# AIM OF THE EXERCISE
Where a line in the listing below holds the word "handlebars", count that line; give the total alone.

------ GIVEN DATA ------

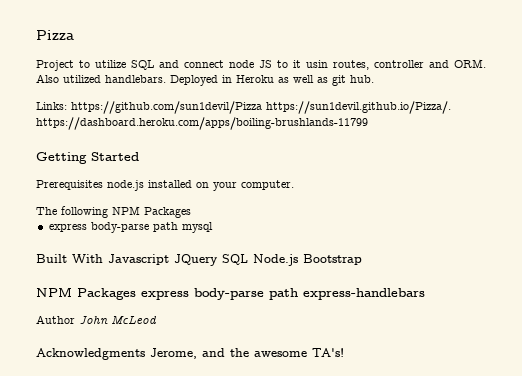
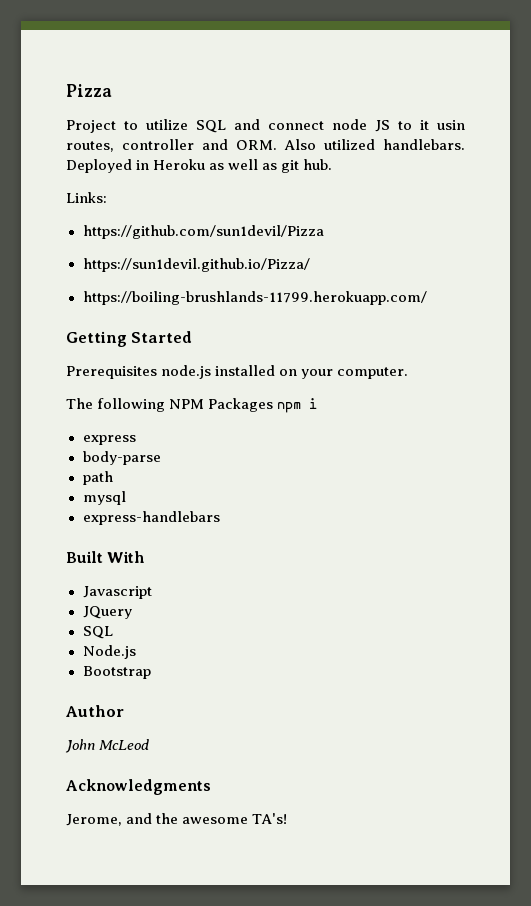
- Links: https://github.com/sun1devil/Pizza https://sun1devil.github.io/Pizza/. https://dashboard.heroku.com/apps/boiling-brushlands-11799
+ Links:
+ https://github.com/sun1devil/Pizza
+ https://sun1devil.github.io/Pizza/
+ https://boiling-brushlands-11799.herokuapp.com/
- The following NPM Packages
- express body-parse path mysql
+ The following NPM Packages npm i
+ express
+ body-parse
+ path
+ mysql
+ express-handlebars
- Built With Javascript JQuery SQL Node.js Bootstrap
+ Built With
+ Javascript
+ JQuery
+ SQL
+ Node.js
+ Bootstrap
- NPM Packages express body-parse path express-handlebars
- Author John McLeod
+ Author
+ John McLeod
- Acknowledgments Jerome, and the awesome TA's!
+ Acknowledgments
+ Jerome, and the awesome TA's!

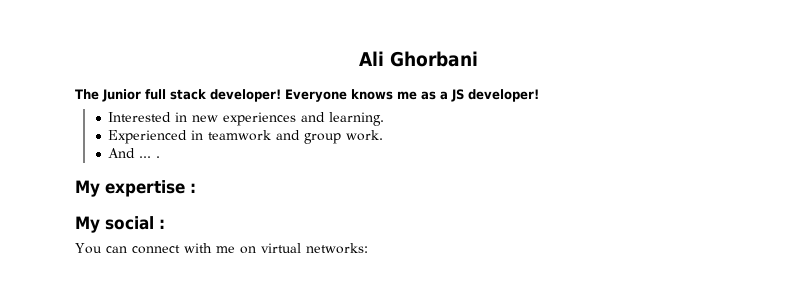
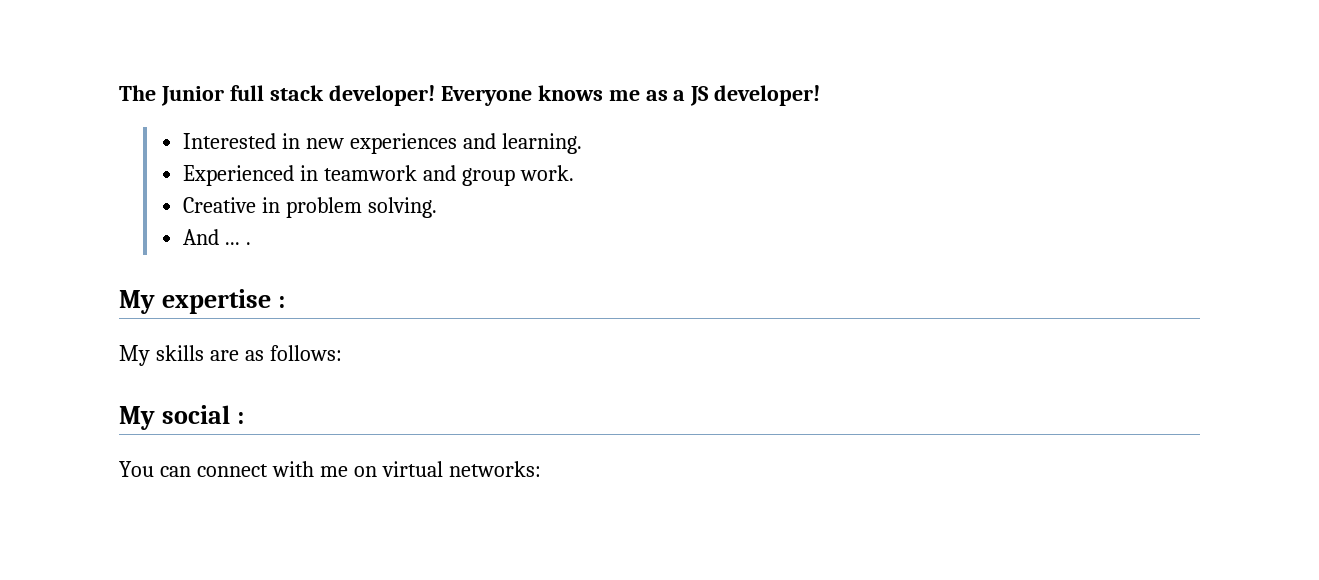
- Ali Ghorbani
+ Creative in problem solving.
+ My skills are as follows:

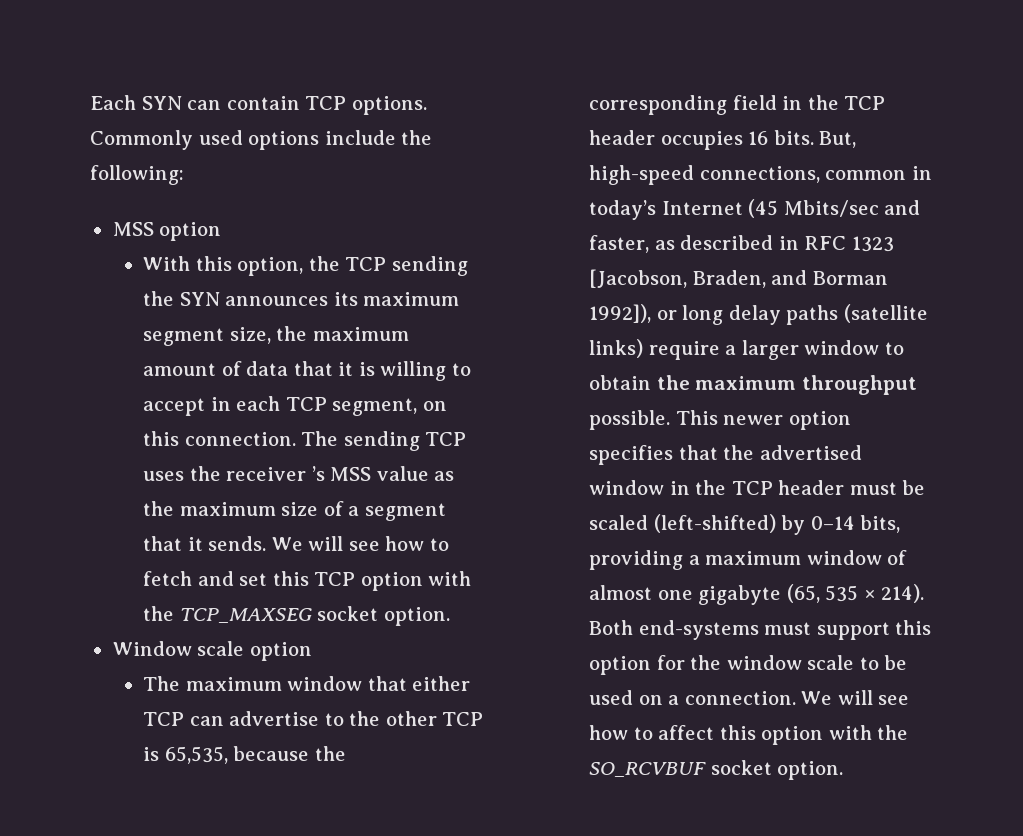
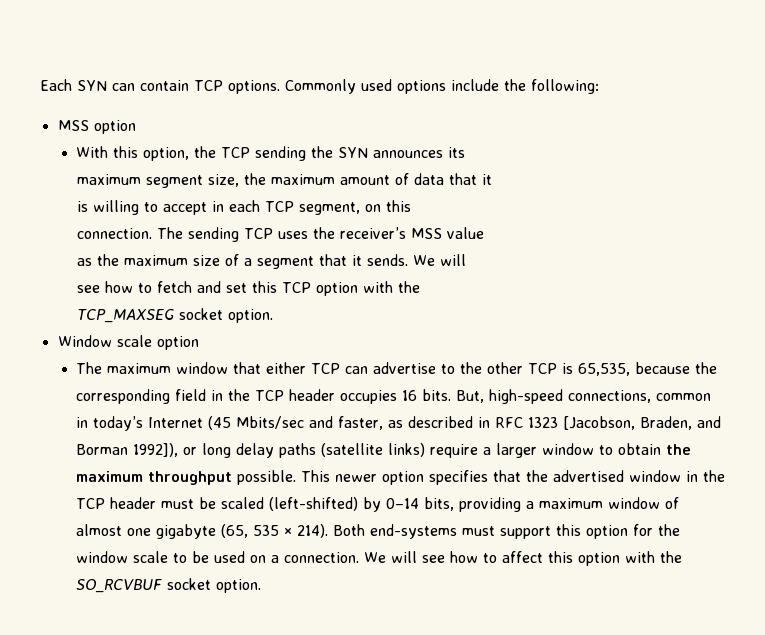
- With this option, the TCP sending the SYN announces its maximum segment size, the maximum amount of data that it is willing to accept in each TCP segment, on this connection.
+ With this option, the TCP sending the SYN announces its
+ maximum segment size, the maximum amount of data that it
+ is willing to accept in each TCP segment, on this
+ connection.
- The sending TCP uses the receiver ’s MSS value as the maximum size of a segment that it sends. We will see how to fetch and set this TCP option with the TCP_MAXSEG socket option.
+ The sending TCP uses the receiver’s MSS value
+ as the maximum size of a segment that it sends. We will
+ see how to fetch and set this TCP option with the
+ TCP_MAXSEG socket option.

------

# OUTPUT BELOW
2